Shops owned by Chinese nationals in Binh Duong, mostly illegal aliens, were closed Monday when authorities carried out raids
The Binh Duong Province police Monday began investigating the presence of many illegal Chinese aliens in Di An town.
Thanh Nien had last week reported about scores of Chinese living in apartments, setting up shops and restaurants with signboards and menus only in Chinese and refusing to serve non-Chinese customers, and using Chinese money.
Following that, the police, immigration officials, and market managers began to carry out raids.
They had to break into an apartment at Song Than Residential Area after people inside refused to open the door. Inside, they found a Chinese man and a Vietnamese couple who claimed to be husband and wife. The Chinese was taken to a nearby police station.
At another apartment, no one was inside, and the police suspect the occupants had escaped through a window. Neighbors said around 10 Chinese lived there.
The police said Chinese nationals lived in possibly 12 apartments in the area, and they had refused to open their door. Since they could not break open all the doors, they had to leave.
Many shops and restaurants with Chinese signboards were also closed during the raid.
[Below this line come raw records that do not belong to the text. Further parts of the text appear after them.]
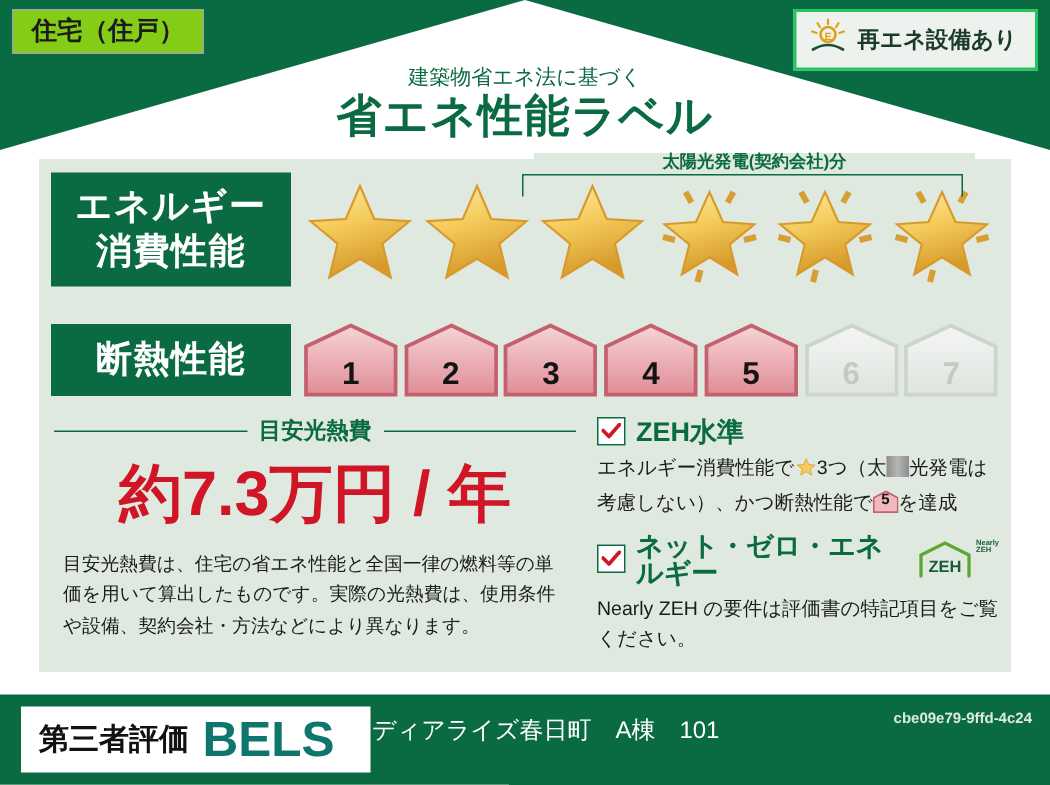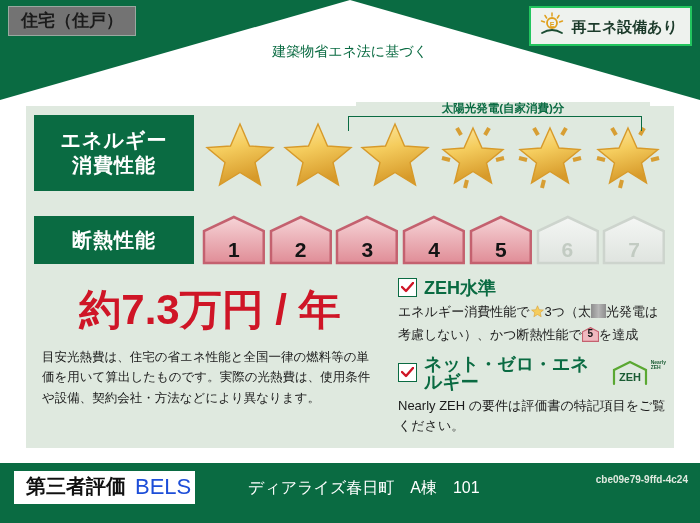--- a/index.html
+++ b/index.html
@@ -16,7 +16,7 @@
   
   .house-tag{
     position:absolute;left:8px;top:6px;
-    background:#737373;border:1px solid #9aa8a0;
+    background:#84cc16;border:1px solid #9aa8a0;
     padding:5px 12px 6px 12px;
     font-size:17px;font-weight:bold;color:#1b1b1b;
     letter-spacing:0px;line-height:1;

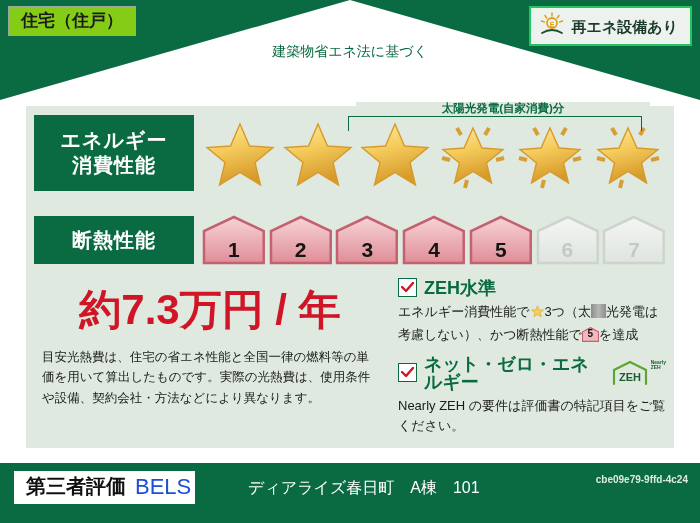--- a/index.html
+++ b/index.html
@@ -179,6 +179,7 @@
 
   <div class="title-block">
     <div class="title-sub">建築物省エネ法に基づく</div>
+    <div class="title-main">省エネ性能ラベル</div>
   </div>
 
   <div class="panel">

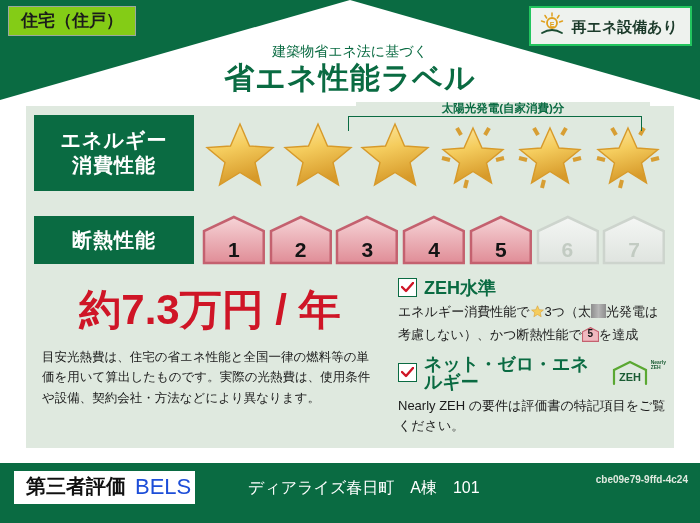--- a/index.html
+++ b/index.html
@@ -191,7 +191,7 @@
       </div>
 
       <div class="bracket"></div>
-      <div class="bracket-lbl">太陽光発電(自家消費)分</div>
+      <div class="bracket-lbl">太陽光発電(契約会社)分</div>
 
       <div class="stars">
 

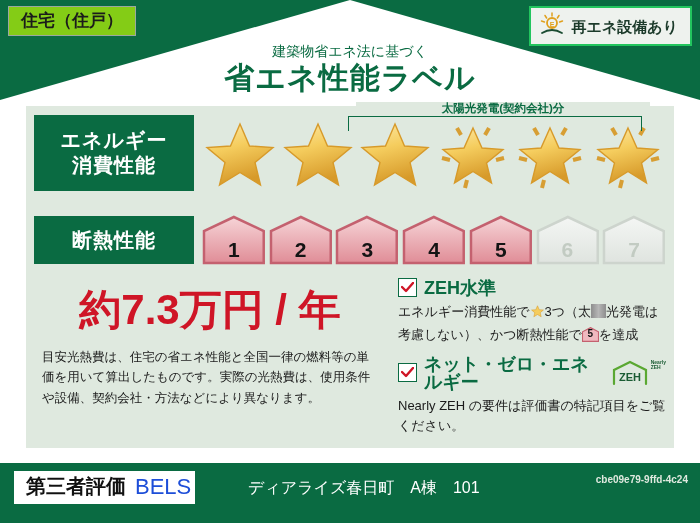--- a/index.html
+++ b/index.html
@@ -51,7 +51,7 @@
     position:absolute;background:#0a6b42;color:#fff;
     font-weight:bold;text-align:center;
     display:flex;flex-direction:column;justify-content:center;align-items:center;
-    line-height:1.25;font-size:20px;letter-spacing:1px;
+    line-height:1.25;font-size:24px;letter-spacing:1px;
   }
   
   .energy-label{left:8px;top:9px;width:160px;height:76px;}

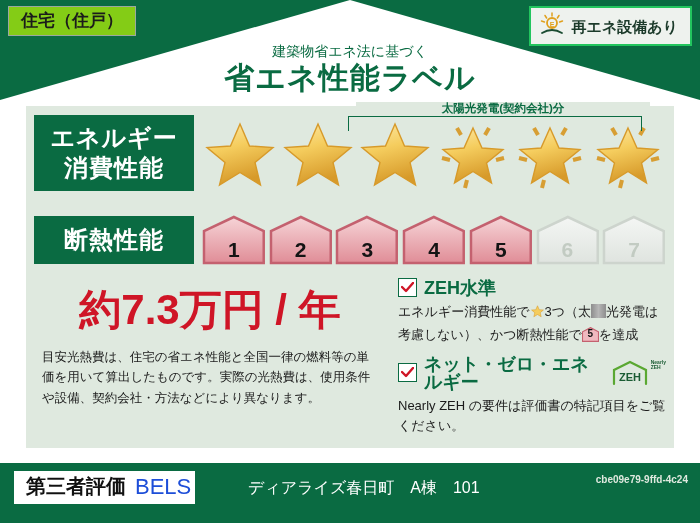--- a/index.html
+++ b/index.html
@@ -325,6 +325,11 @@
     </div>
 
     <div class="cost">
+      <div class="cost-head">
+        <span class="ln"></span>
+        <span>目安光熱費</span>
+        <span class="ln"></span>
+      </div>
       <div class="cost-val">約7.3万円 / 年</div>
       <div class="cost-note">目安光熱費は、住宅の省エネ性能と全国一律の燃料等の単価を用いて算出したものです。実際の光熱費は、使用条件や設備、契約会社・方法などにより異なります。</div>
     </div>

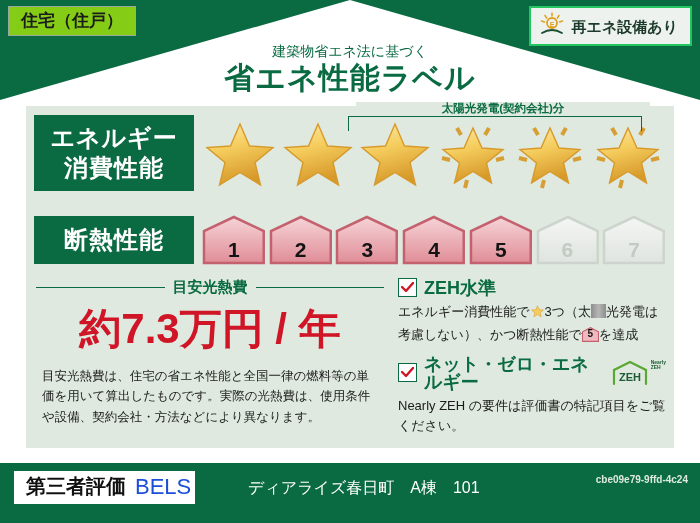--- a/index.html
+++ b/index.html
@@ -134,7 +134,7 @@
   }
   .bels{
     position:absolute;left:14px;top:8px;background:#fff;
-    padding:5px 4px 6px 12px;display:flex;gap:9px;
+    padding:5px 24px 6px 12px;display:flex;align-items:center;gap:9px;
   }
   .bels .jp{font-size:20px;font-weight:bold;color:#111;letter-spacing:0px;line-height:1;}
   .bels .en{font-size:22px;font-weight:normal;color:#1d4ed8;letter-spacing:0px;line-height:1;}

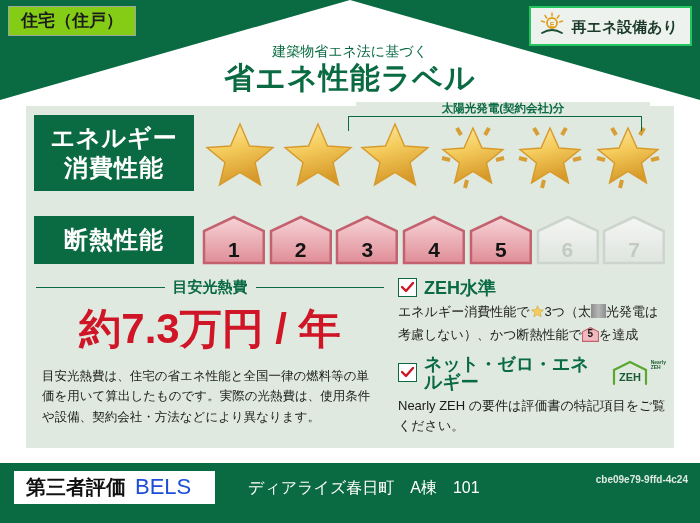--- a/index.html
+++ b/index.html
@@ -137,7 +137,7 @@
     padding:5px 24px 6px 12px;display:flex;align-items:center;gap:9px;
   }
   .bels .jp{font-size:20px;font-weight:bold;color:#111;letter-spacing:0px;line-height:1;}
-  .bels .en{font-size:22px;font-weight:normal;color:#1d4ed8;letter-spacing:0px;line-height:1;}
+  .bels .en{font-size:33px;font-weight:bold;color:#0f766e;letter-spacing:0px;line-height:1;}
   .propname{
     position:absolute;left:248px;top:17px;
     font-size:16px;color:#fff;font-weight:normal;line-height:1;

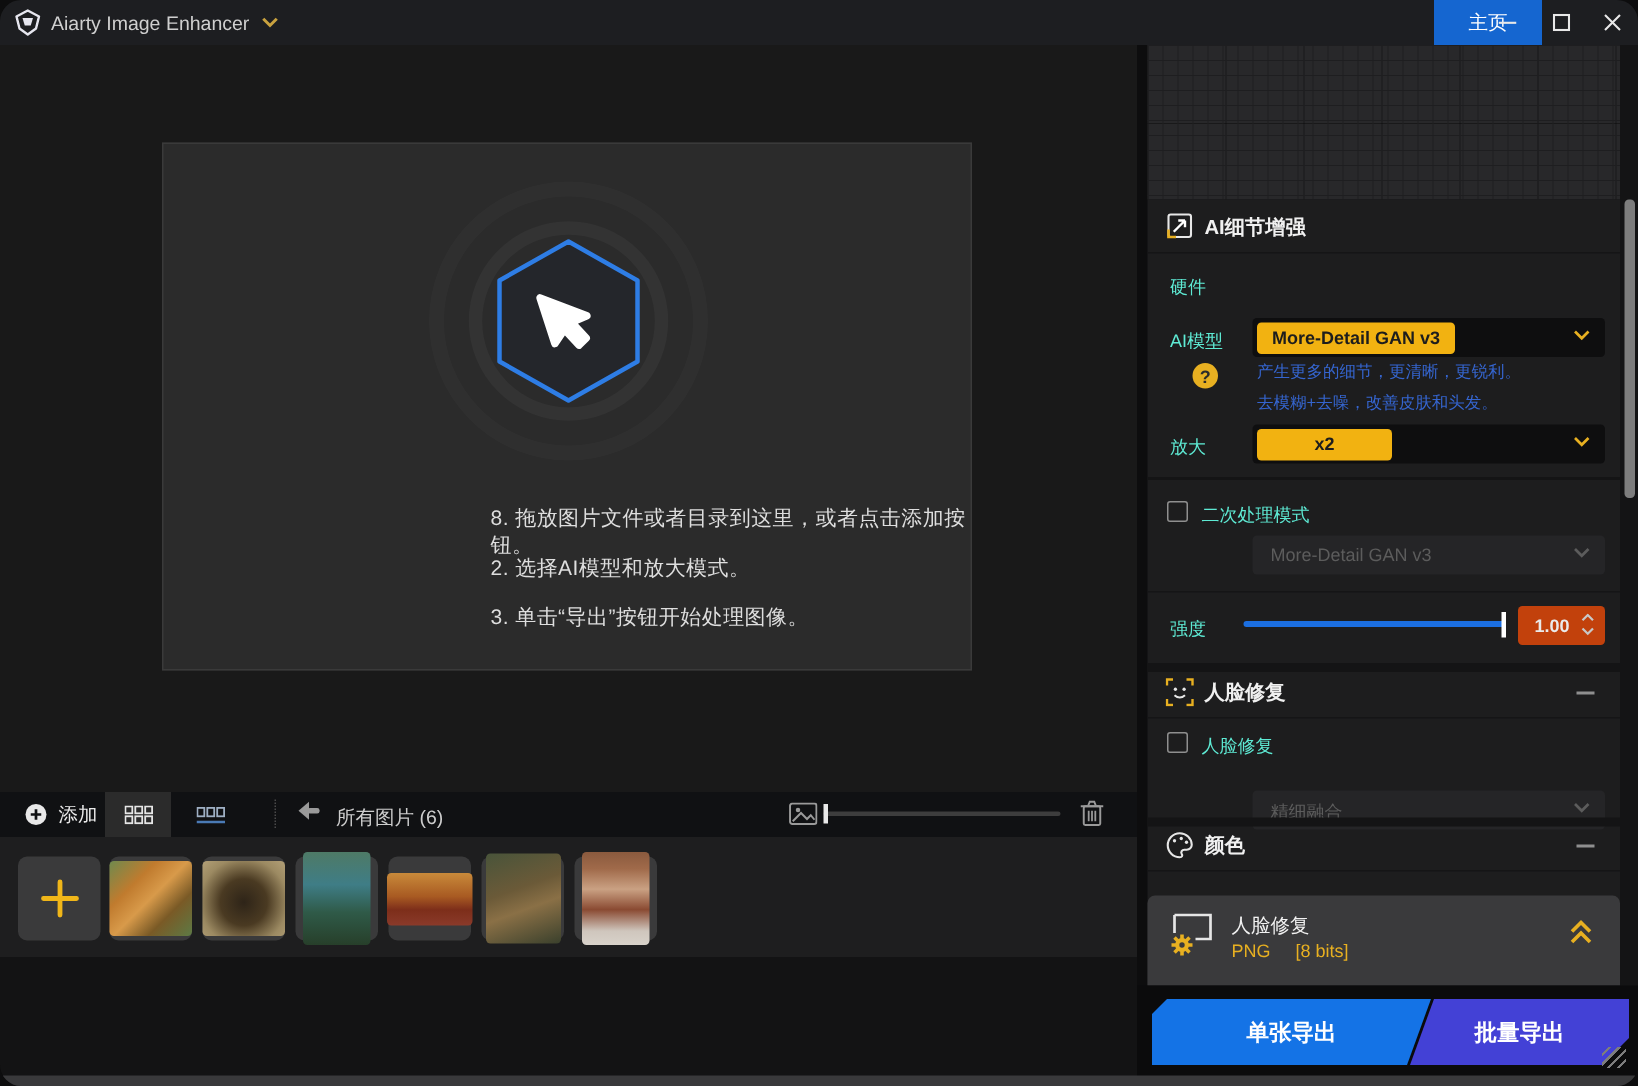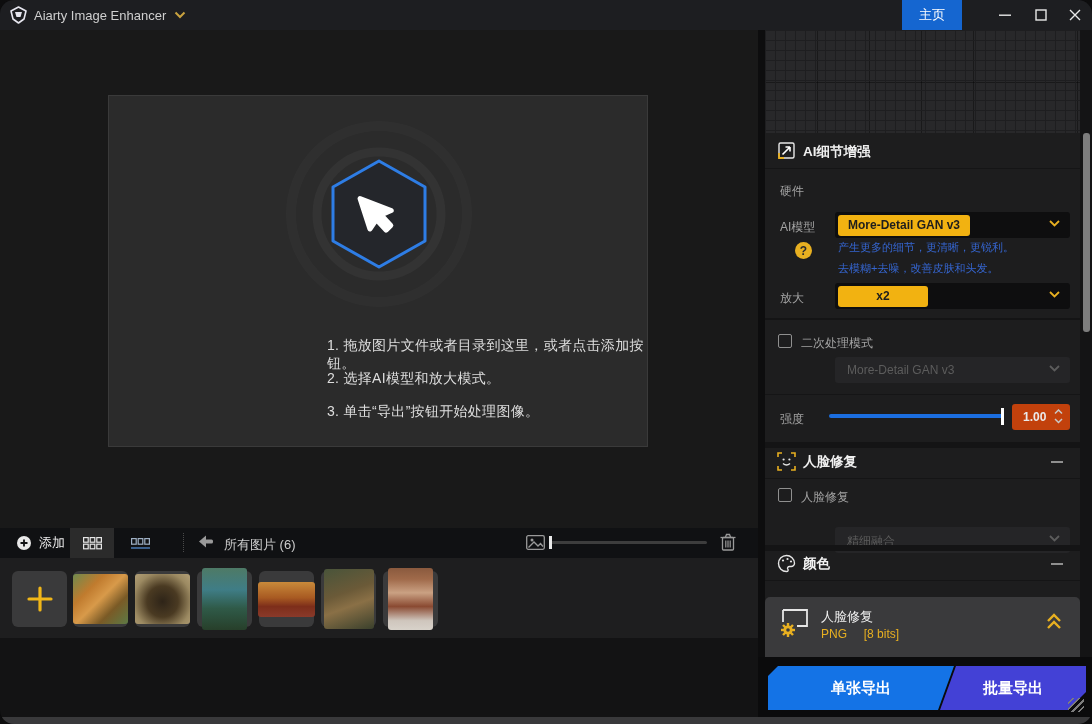--- a/index.html
+++ b/index.html
@@ -11,7 +11,7 @@
   
   .titlebar { left:0; top:0; width:1092px; height:30px; background:#1d1e21; }
   .app-title { left:34px; top:8px; font-size:13px; color:#cfcfcf; }
-  .home-btn { left:902px; top:0; width:60px; height:30px; background:#1566d0; color:#fff;
+  .home-btn { left:956px; top:0; width:72px; height:30px; background:#1566d0; color:#fff;
               font-size:13px; display:flex; align-items:center; justify-content:center; cursor:pointer; }
   .winbtn { top:0; width:34px; height:30px; display:flex; align-items:center; justify-content:center; cursor:pointer; }
 

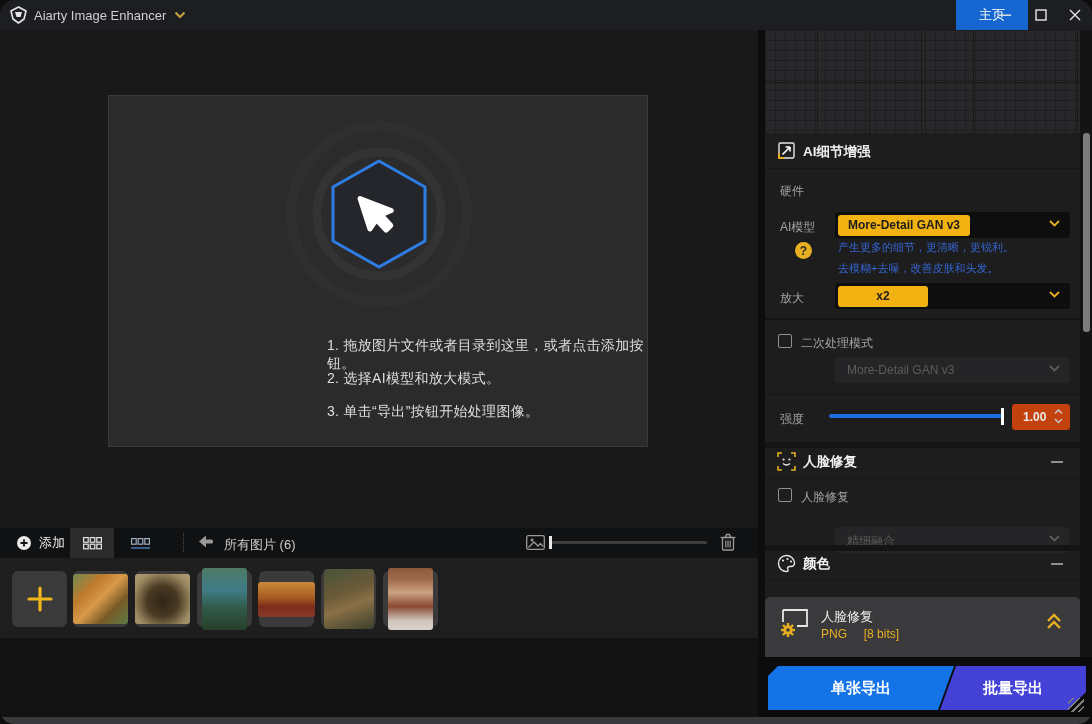--- a/index.html
+++ b/index.html
@@ -52,7 +52,7 @@
       linear-gradient(90deg, rgba(0,0,0,.38) 1px, transparent 1px);
     background-size:10px 10px,10px 10px,52px 52px,52px 52px; }
   .sec-title { font-size:13.5px; font-weight:bold; color:#f0f0f0; }
-  .row-label { font-size:12px; color:#a3a3a3; }
+  .row-label { font-size:12px; color:#5eead4; }
   .dd { background:#0e0e0f; border-radius:3px; width:235px; height:26px; left:835px; cursor:pointer; }
   .dd-val { position:absolute; left:12px; top:6px; font-size:12px; color:#dcdcdc; white-space:nowrap; }
   .dd.disabled { background:#252527; }

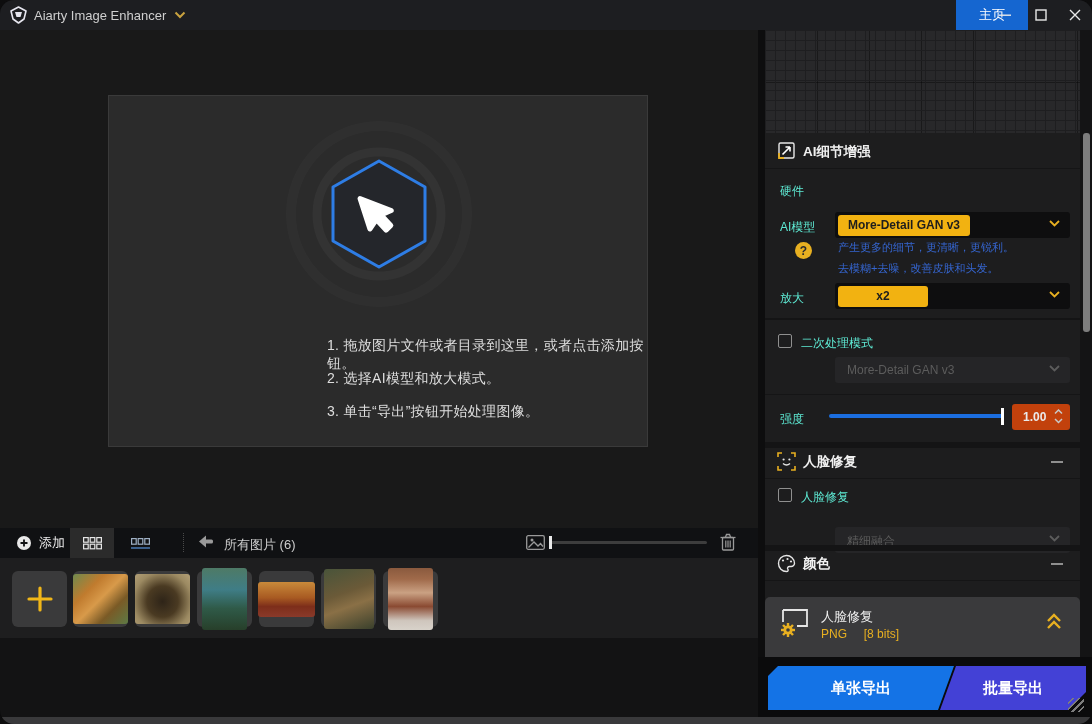--- a/index.html
+++ b/index.html
@@ -132,7 +132,7 @@
       <polygon points="110,57 156,83 156,137 110,163 64,137 64,83" fill="#24262b" stroke="#2e7de5" stroke-width="3" stroke-linejoin="round"></polygon>
       <path d="M96 90 L96 122 L105 115 L111 128 L117 125 L111 112 L122 111 Z" fill="#ffffff" stroke="#ffffff" stroke-width="5" stroke-linejoin="round" stroke-linecap="round" transform="rotate(-18 108 108)"></path>
     </svg>
-    <div class="abs instr" style="top:241px;">1. 拖放图片文件或者目录到这里，或者点击添加按钮。</div>
+    <div class="abs instr" style="top:241px;">8. 拖放图片文件或者目录到这里，或者点击添加按钮。</div>
     <div class="abs instr" style="top:274px;">2. 选择AI模型和放大模式。</div>
     <div class="abs instr" style="top:307px;">3. 单击“导出”按钮开始处理图像。</div>
   </div>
A Vietnamese restaurant owner in the area said "After the Thanh Nien report, these shops shut down. Some only opened for a few hours a day and closed when they saw the police this morning."
The report on July 23 quoted locals as saying the Chinese caused security problems.
An apartment manager at An Binh Building in Di An said, "They litter everywhere. They would gather in apartments for parties, screaming and noisily beating on things through the night.
"When the police came, they just refused to open their doors."
The building rents out nearly 40 apartments to Chinese nationals who have not registered for temporary residency.
Lieutenant Colonel Phan Thanh Trung admitted there were difficulties in dealing with the illegal aliens, who "find all means to avoid the police."
In the first six months of this year the police had fined 36 Chinese nearly VND100 million (US$4,800) for overstaying their visas.
The Chinese are thought to have arrived in Vietnam as tourists before trying various ways to stay, including marrying Vietnamese women, and legalize their shops and restaurants.
The police and labor authorities have been busy passing the buck.
The former said the Binh Duong Department of Labor, Invalids and Social Affairs is responsible, while the department said it only supervises businesses with at least 10 foreigners, and not small shops and restaurants owned by the Chinese.
"There is no agency to manage such kinds of businesses," an official from the department said.